The only solution that I can think of is to throw the food out. Something which has always caused me waves of panic. Again this has roots in my upbringing. My parents were raised in Italy from 1938 – 1958, and even prior to WWII both families had limited access to food. My grandparents rationed what little they had and no one was able to eat till they were full. Neither family had access to refrigeration; consequently my grandmothers only bought enough food to prepare the meals for the day. No snacking in their houses. My father’s family lived on a farm and though their food was limited it was at least quality food. My mother’s family fared worse. Her father took ill and was not able to work. Each day all five children went without breakfast, had bread with olives or cheese for lunch and had pasta with garlic and oil at night for dinner.
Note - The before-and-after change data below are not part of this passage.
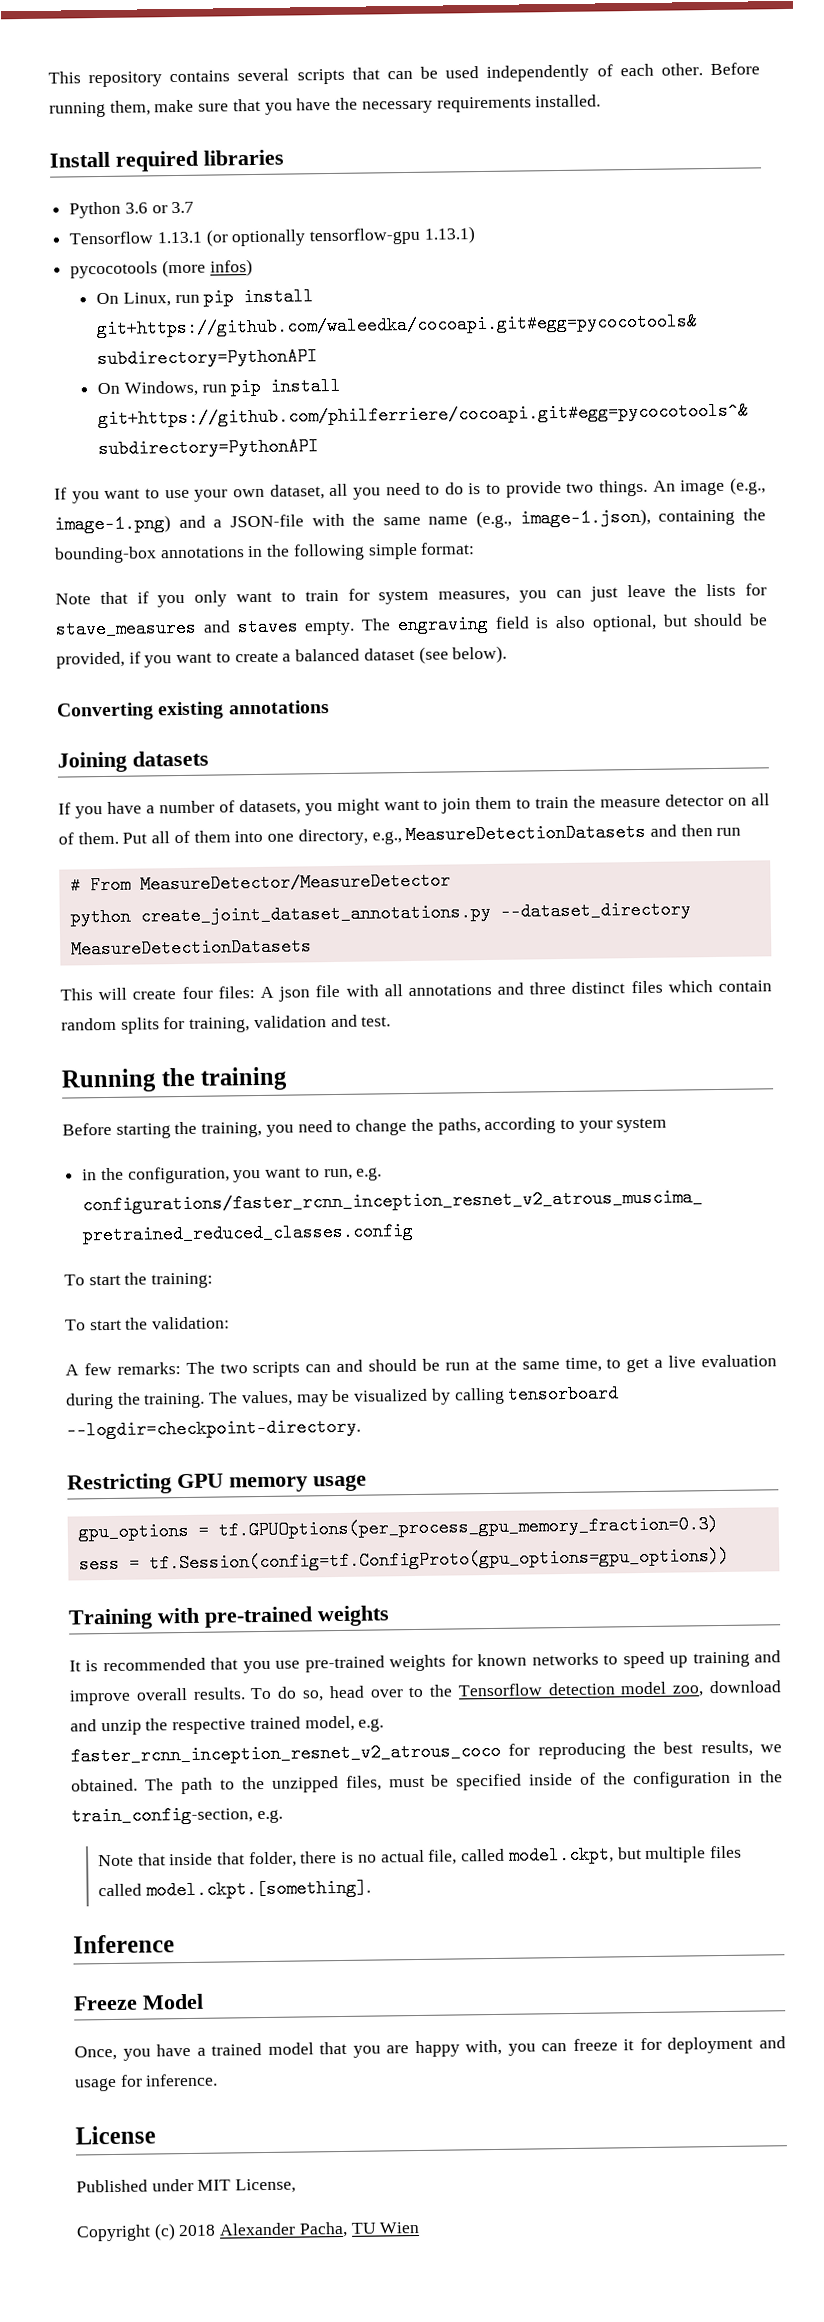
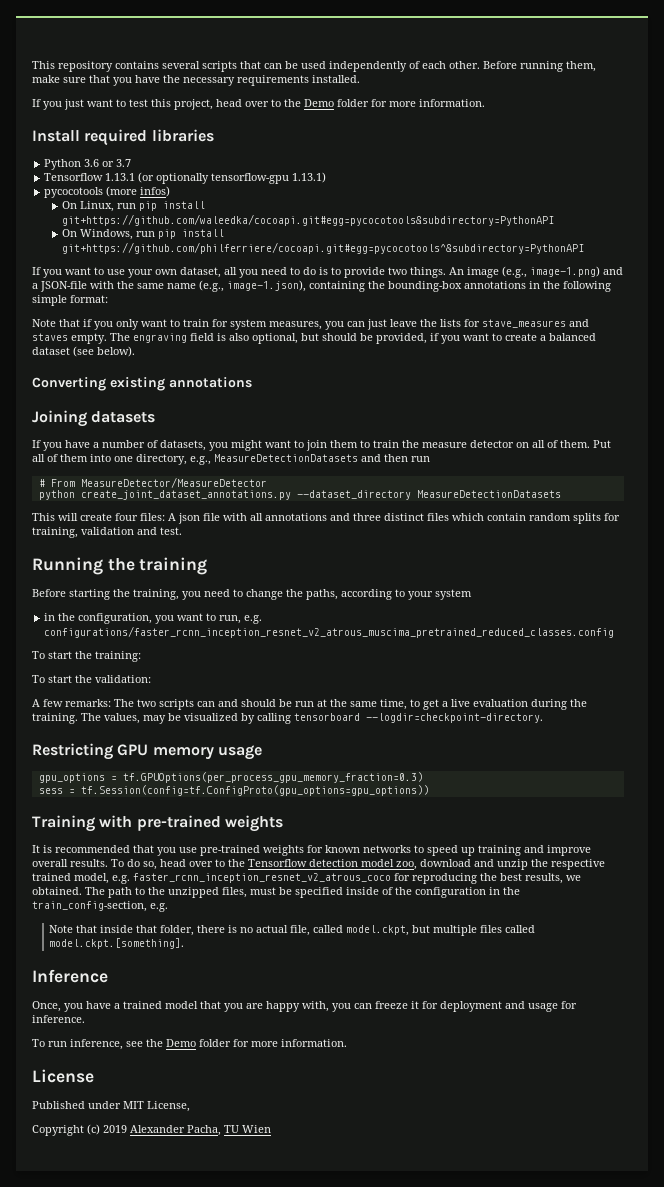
(602, 101) none -> [32,99,485,110] // If you just want to test this project, head over to the Demo folder for more information.
[73,1993,204,2011] // Freeze Model -> (108, 976) none
(219, 2080) none -> [32,1039,347,1050] // To run inference, see the Demo folder for more information.
[178,2224,217,2237] 2018 -> [103,1125,127,1133] 2019

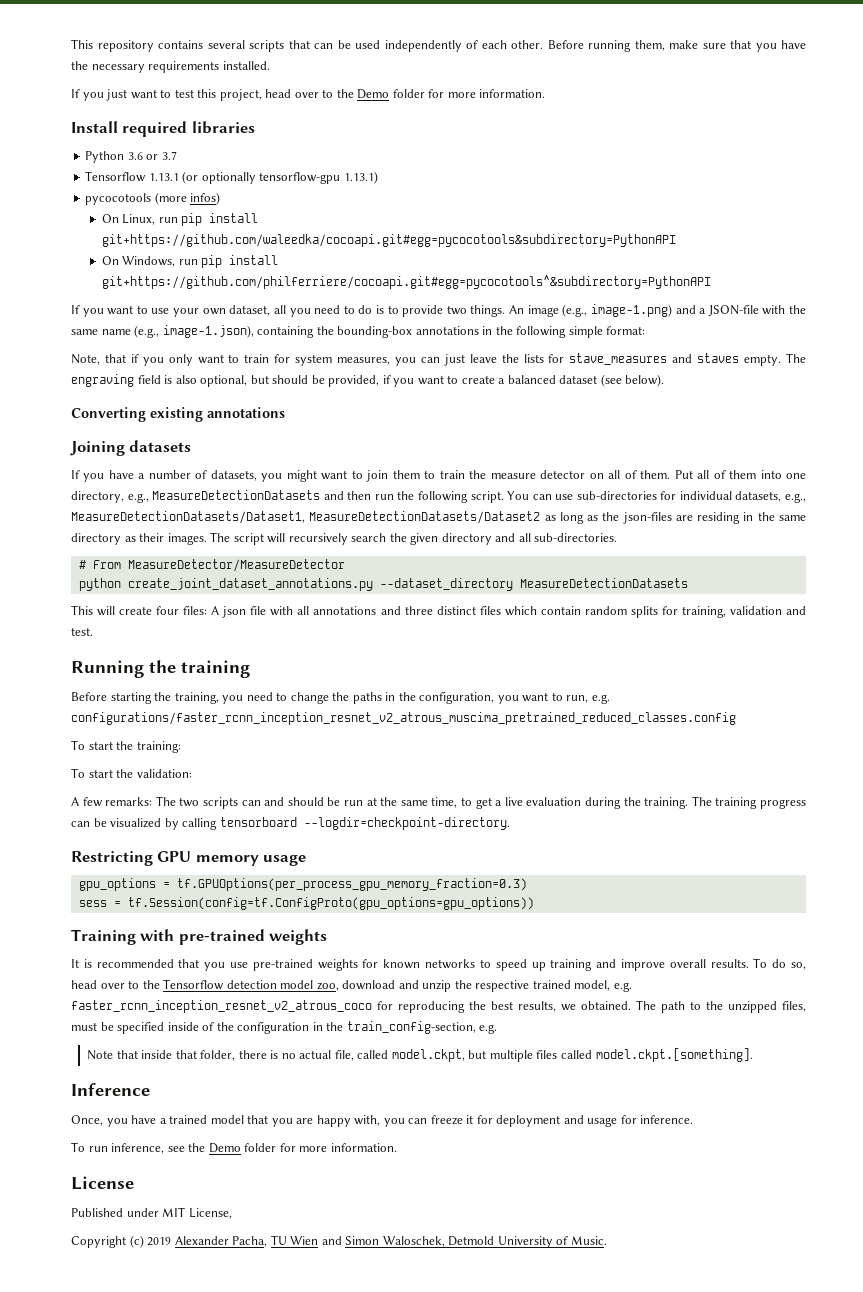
[32,319,56,327] Note -> [71,354,100,365] Note,
(430, 459) none -> [397,491,806,503] [71,511,806,524] [71,532,618,545] the following script. You can use sub-directories for individual datasets, e.g., MeasureDetectionDatasets/Dataset1, MeasureDetectionDatasets/Dataset2 as long as the json-files are residing in the same directory as their images. The script will recursively search the given directory and all sub-directories.
[306,589,472,600] paths, according to your system // -> [352,692,382,704] paths
[104,713,166,724] values, may -> [715,797,807,809] [71,821,90,827] training progress can
(271, 1129) none -> [321,1236,607,1248] and Simon Waloschek, Detmold University of Music.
Today my mother’s feelings towards food are that it is sacred; a blessing and a sin to waste.
As a result, my parents, out of a need for security, store food all around the house. They have two fridges, that in my entire life I have never seen even half empty. They have a deep freezer packed with food. They have three drawers crammed with canned goods and a closet full of dry goods. There is cold room in the basement that is jammed to the ceiling with home canned goods and they have a huge garden in the back yard that they insist on planting ever year even thought they do nothing but complain about weeding it all summer long. Again, I don't place any kind of blame on my parents for their need to store food. In fact, I understand it very well. Wouldn't you store food, if you grew up without? Rather it is the result of my own skewed perspective in combination with my upbringing that has lead to my aversion to throwing food away.
To be successful, I believe that I must learn to throw my little, itty, bitty, leftovers away, in spite of my feelings. So it is toward this goal that I now labour.